**EXERCISE**
Once the pictures are set aside, reproduce the entries below exactly.

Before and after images
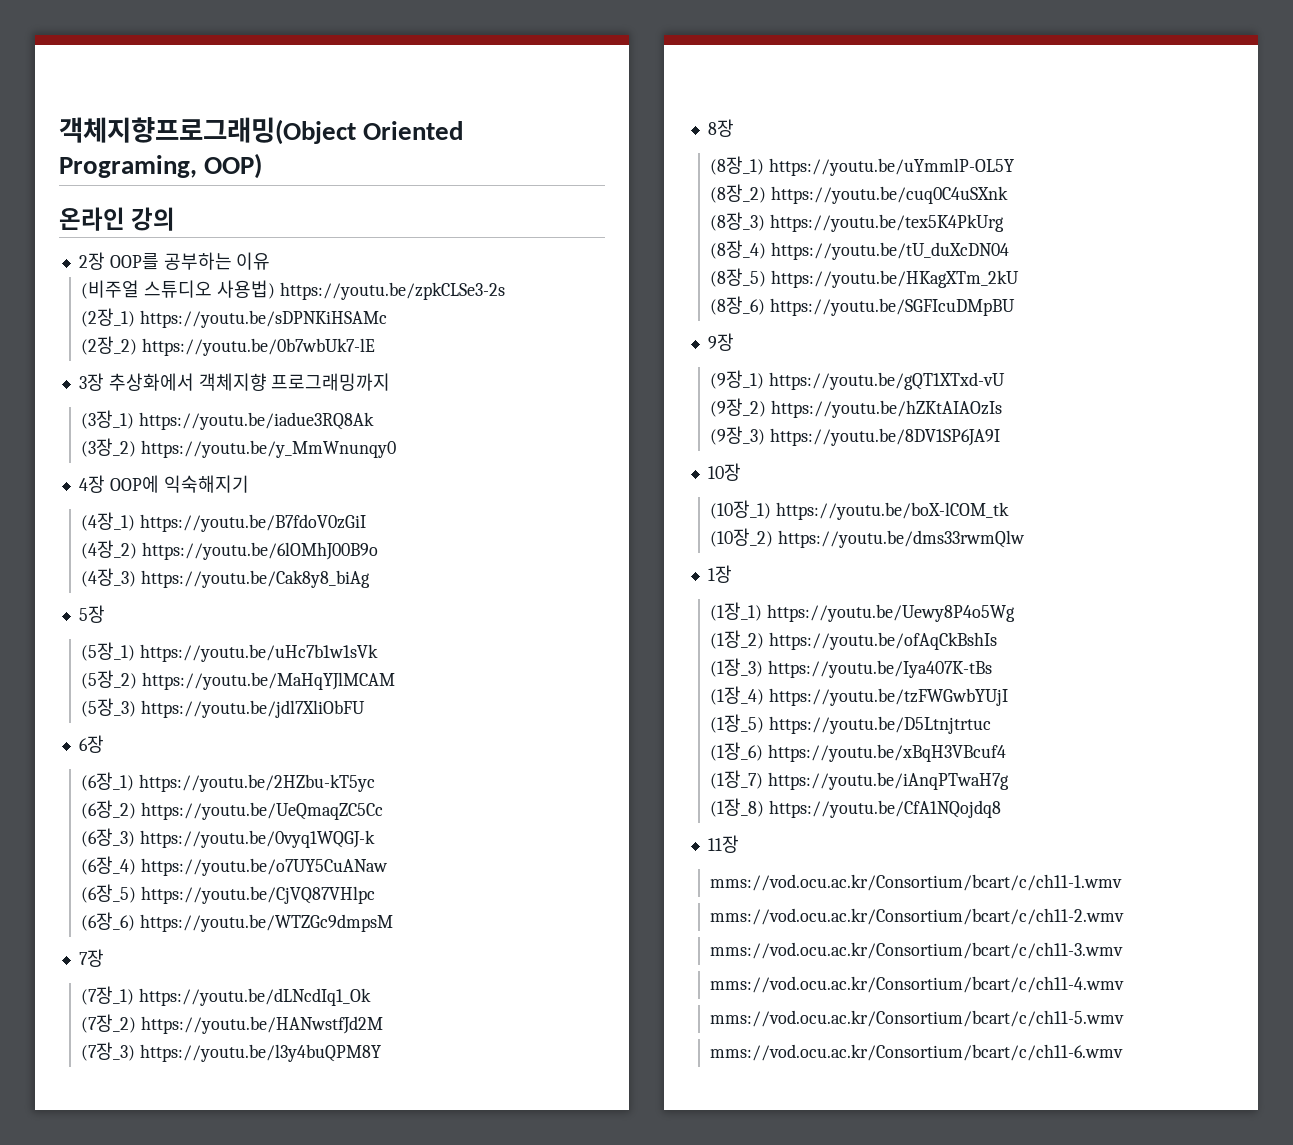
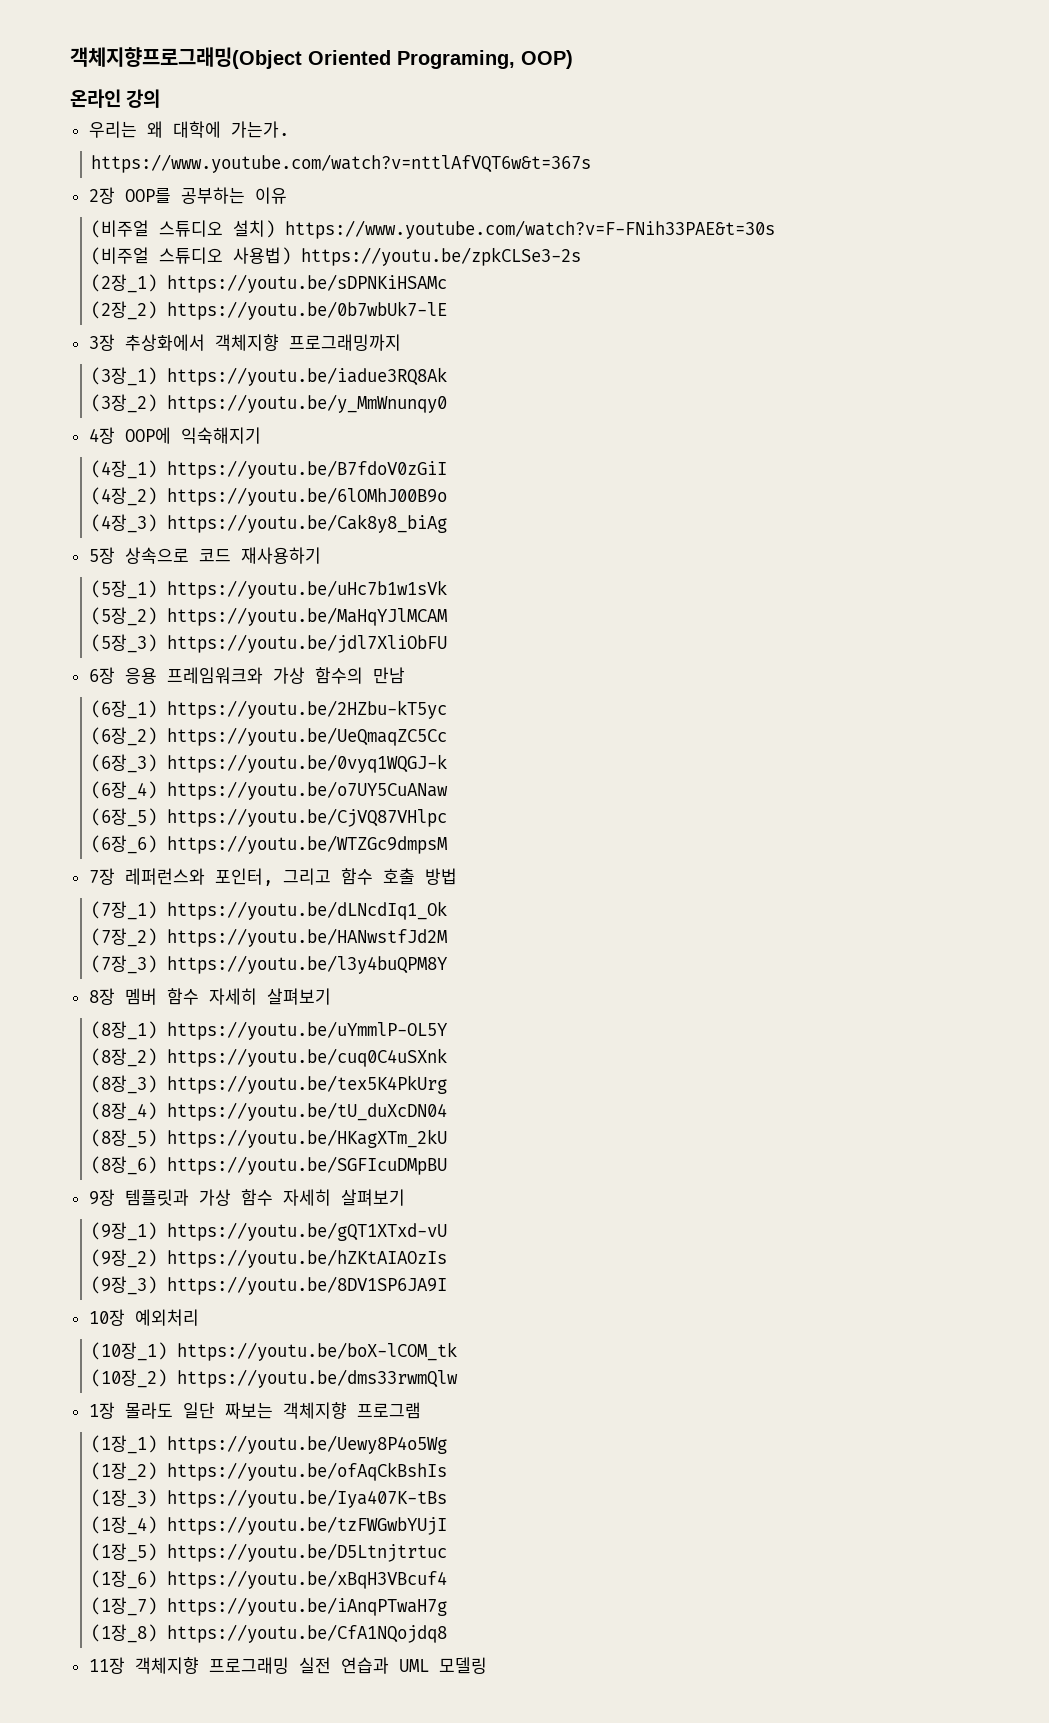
+ 우리는 왜 대학에 가는가.
+ https://www.youtube.com/watch?v=nttlAfVQT6w&t=367s
+ (비주얼 스튜디오 설치) https://www.youtube.com/watch?v=F-FNih33PAE&t=30s
- 5장
+ 5장 상속으로 코드 재사용하기
- 6장
+ 6장 응용 프레임워크와 가상 함수의 만남
- 7장
+ 7장 레퍼런스와 포인터, 그리고 함수 호출 방법
- 8장
+ 8장 멤버 함수 자세히 살펴보기
- 9장
+ 9장 템플릿과 가상 함수 자세히 살펴보기
- 10장
+ 10장 예외처리
- 1장
+ 1장 몰라도 일단 짜보는 객체지향 프로그램
- 11장
- mms://vod.ocu.ac.kr/Consortium/bcart/c/ch11-1.wmv
- mms://vod.ocu.ac.kr/Consortium/bcart/c/ch11-2.wmv
- mms://vod.ocu.ac.kr/Consortium/bcart/c/ch11-3.wmv
- mms://vod.ocu.ac.kr/Consortium/bcart/c/ch11-4.wmv
- mms://vod.ocu.ac.kr/Consortium/bcart/c/ch11-5.wmv
- mms://vod.ocu.ac.kr/Consortium/bcart/c/ch11-6.wmv
+ 11장 객체지향 프로그래밍 실전 연습과 UML 모델링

**SOLUTION TO THIS TASK**
+ 우리는 왜 대학에 가는가.
+ https://www.youtube.com/watch?v=nttlAfVQT6w&t=367s
+ (비주얼 스튜디오 설치) https://www.youtube.com/watch?v=F-FNih33PAE&t=30s
- 5장
+ 5장 상속으로 코드 재사용하기
- 6장
+ 6장 응용 프레임워크와 가상 함수의 만남
- 7장
+ 7장 레퍼런스와 포인터, 그리고 함수 호출 방법
- 8장
+ 8장 멤버 함수 자세히 살펴보기
- 9장
+ 9장 템플릿과 가상 함수 자세히 살펴보기
- 10장
+ 10장 예외처리
- 1장
+ 1장 몰라도 일단 짜보는 객체지향 프로그램
- 11장
- mms://vod.ocu.ac.kr/Consortium/bcart/c/ch11-1.wmv
- mms://vod.ocu.ac.kr/Consortium/bcart/c/ch11-2.wmv
- mms://vod.ocu.ac.kr/Consortium/bcart/c/ch11-3.wmv
- mms://vod.ocu.ac.kr/Consortium/bcart/c/ch11-4.wmv
- mms://vod.ocu.ac.kr/Consortium/bcart/c/ch11-5.wmv
- mms://vod.ocu.ac.kr/Consortium/bcart/c/ch11-6.wmv
+ 11장 객체지향 프로그래밍 실전 연습과 UML 모델링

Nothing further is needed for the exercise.